Friday, July 3, 2015

The Mad Men of TV Programming

When Mad Men first aired, it proved to be more than a nostalgia show. They had been attempts to go back and reclaim that moment in Americana that never really existed on the boob tube. Remember Hi Honey, I'm Home! a terrible pre-cursor to Pleasantville, about a guy who loves a Leave It To Beaver show and finds out the family from the show has been relocated to 1991 suburbia. The idea was bad because it was a one-joke show.
Same with Oliver Beene, this time set in the 1950s with all the jokes you would expect, such as people talking about how Baghdad is a popular tourist attraction.
It seemed it best to leave the past in the past. But Mad Men was different. It seemed to get past the gimmick of being set in the 1960s and having people chain smoking and focus on real stories about real people.
It did the same thing That 70's Show did. Use the nostalgia in passing. That was the real problem with Freaks and Geeks. Unlike The Wonder Years, there was really no reason for it to be set in the past. Also, maybe because That 70's Show and Wonder Years were set in farther distance time frames. By the late 1990s, everyone was trying to forget the 1980s. There was no nostalgia for the era.
But it didn't take long for the Gen Xers raised during the Reaganeighties to realize what could work. The folks that brought you The State, by far one of the best comedy variety shows ever, made Wet Hot American Summer and it bombed. It bombed big time. Even for a movie that cost less than $2 million, the movie only made 10 percent of its budget at the box office. Reviews were equally brutal as they should be. Summer was a drag. Along with State alum Michael Showalter, Ken Marino, Joe Lo Truglio, Michael Ian Black and in small roles David Wain and Kerri Kenney, the movie also had Amy Poehler, famous at the time for her roles on Late Night with Conan O'Brien and Upright Citizens Brigade and Janeane Garofalo, from The Ben Stiller Show, and David Hyde Pierce, from Frasier. It should have been hilarious, but all these actors are underused. The true laughs went to Paul Rudd, who was only known as Alicia Silverstone's stepbrother in Clueless, Christopher Meloni, from Oz, and some unknown actors at the time named Elizabeth Banks and Bradley Cooper. Even Zak Orth pulls some funny scenes. Orth does a hilarious facefirst fall into water during a scene that is one of the movie's highlights of physical comedy.

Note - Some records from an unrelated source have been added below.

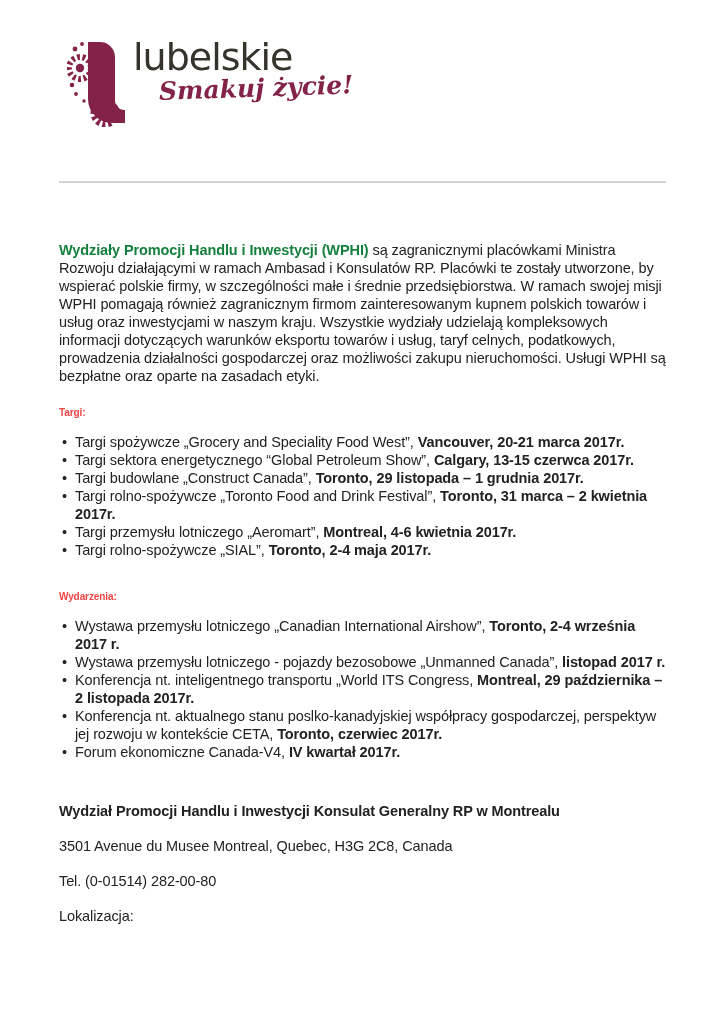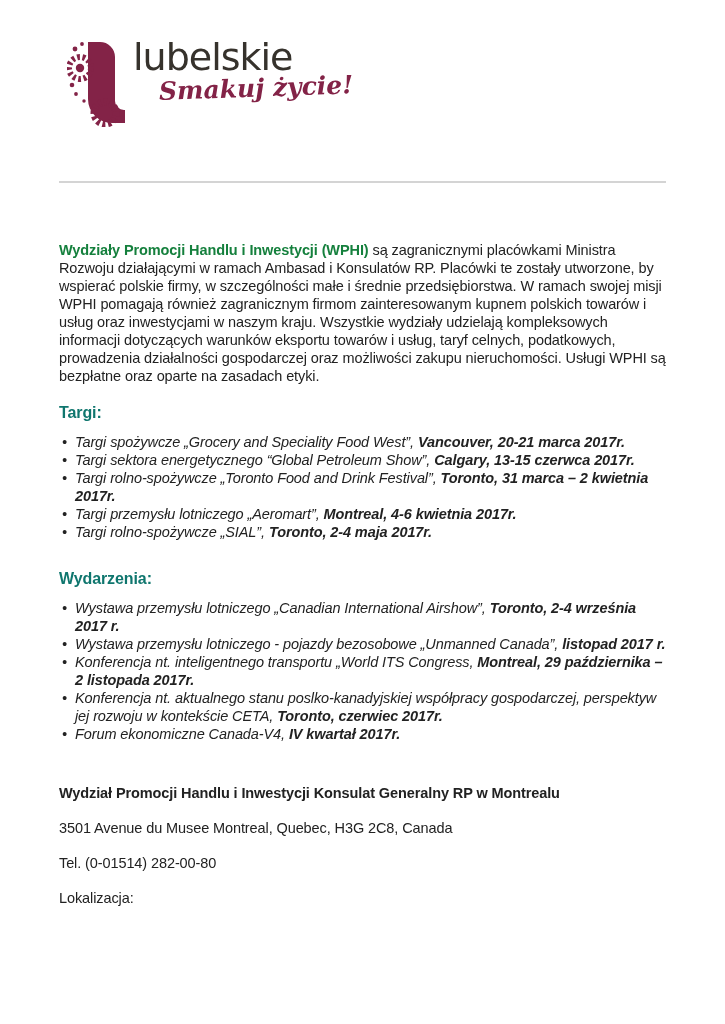--- a/index.html
+++ b/index.html
@@ -61,9 +61,9 @@
   b, strong, .bold { font-weight: bold; }
   .list-header { font-weight: bold; margin: 15px 0 0 0; }
   .section-heading {
-    color: #0f766e;
+    color: #ef4444;
     font-weight: bold;
-    font-size: 16px;
+    font-size: 10px;
     margin: 19px 0 0 0;
     line-height: 18px;
   }

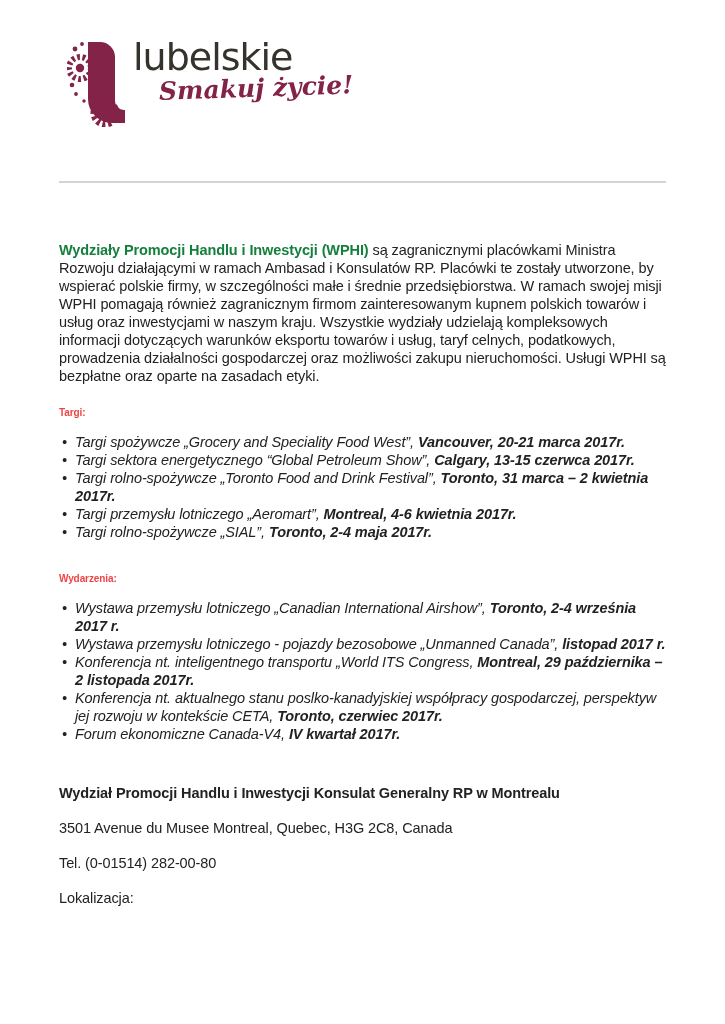--- a/index.html
+++ b/index.html
@@ -72,7 +72,6 @@
     list-style: none;
     margin: 11px 0 0 0;
     padding: 0;
-    font-style: italic;
   }
   ul.events li {
     position: relative;

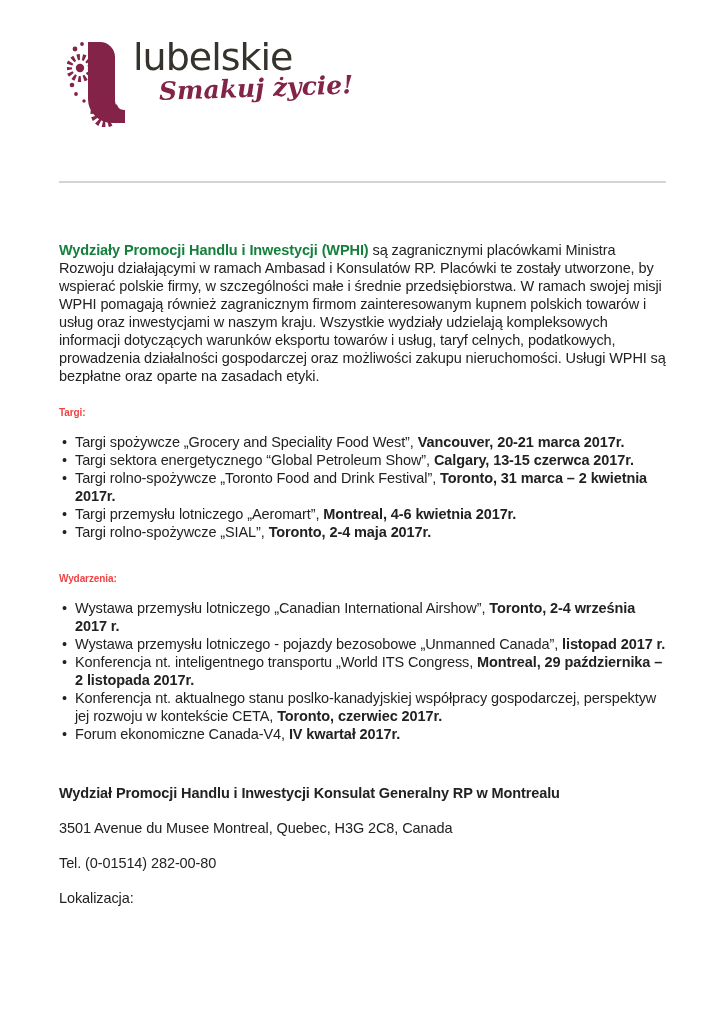--- a/index.html
+++ b/index.html
@@ -123,6 +123,7 @@
     <ul class="events">
       <li><span>Targi spożywcze „Grocery and Speciality Food West”, </span><strong>Vancouver, 20-21 marca 2017r.</strong></li>
       <li><span>Targi sektora energetycznego “Global Petroleum Show”, </span><strong>Calgary, 13-15 czerwca 2017r.</strong></li>
+      <li><span>Targi budowlane „Construct Canada”, </span><strong>Toronto, 29 listopada – 1 grudnia 2017r.</strong></li>
       <li><span>Targi rolno-spożywcze „Toronto Food and Drink Festival”, </span><strong>Toronto, 31 marca – 2 kwietnia 2017r.</strong></li>
       <li><span>Targi przemysłu lotniczego „Aeromart”, </span><strong>Montreal, 4-6 kwietnia 2017r.</strong></li>
       <li><span>Targi rolno-spożywcze „SIAL”, </span><strong>Toronto, 2-4 maja 2017r.</strong></li>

Years passed and Summer found an audience on video and DVD and cable viewings. Now, they're doing a TV show, well miniseries, for NetFlix. I hope it's better and maybe in the years since, there is better comedy. Part of what makes the movie worked was seeing Banks and Cooper, then unknown, taking small roles and making them huge. Cooper is hilarious as a preppy perfectionist wanting to put on the best talent show ever. Also, don't think many actors starting out would've dare to a sex scene with Michael Ian Black. Thankfully, the movie didn't use the same-sex relationship as a joke.
Banks was also funny as a woman who wasn't afraid to appear in scenes where her beauty was used as a joke, such as a scene in which Rudd's character gets grossed out at Banks devouring barbecue as the sauce is all over her face.
And Rudd was willing to play the antagonist of the movie and it worked well.
There's another show called The Astronaut Wives Club airing on CBS that has all the makings of a summer replacement show. It's supposed to focus on the wives of the Mercury and Apollo astronauts but judging from the commercials, you can tell it's just about nostalgia. There's too much winking at the camera as people use items that people used 50-60 years ago.
Don't expect a second season. Be surprised if this first season isn't canceled. And if you haven't heard of the show, I'm not surprised.
To be entertaining you have to have substance as well as style.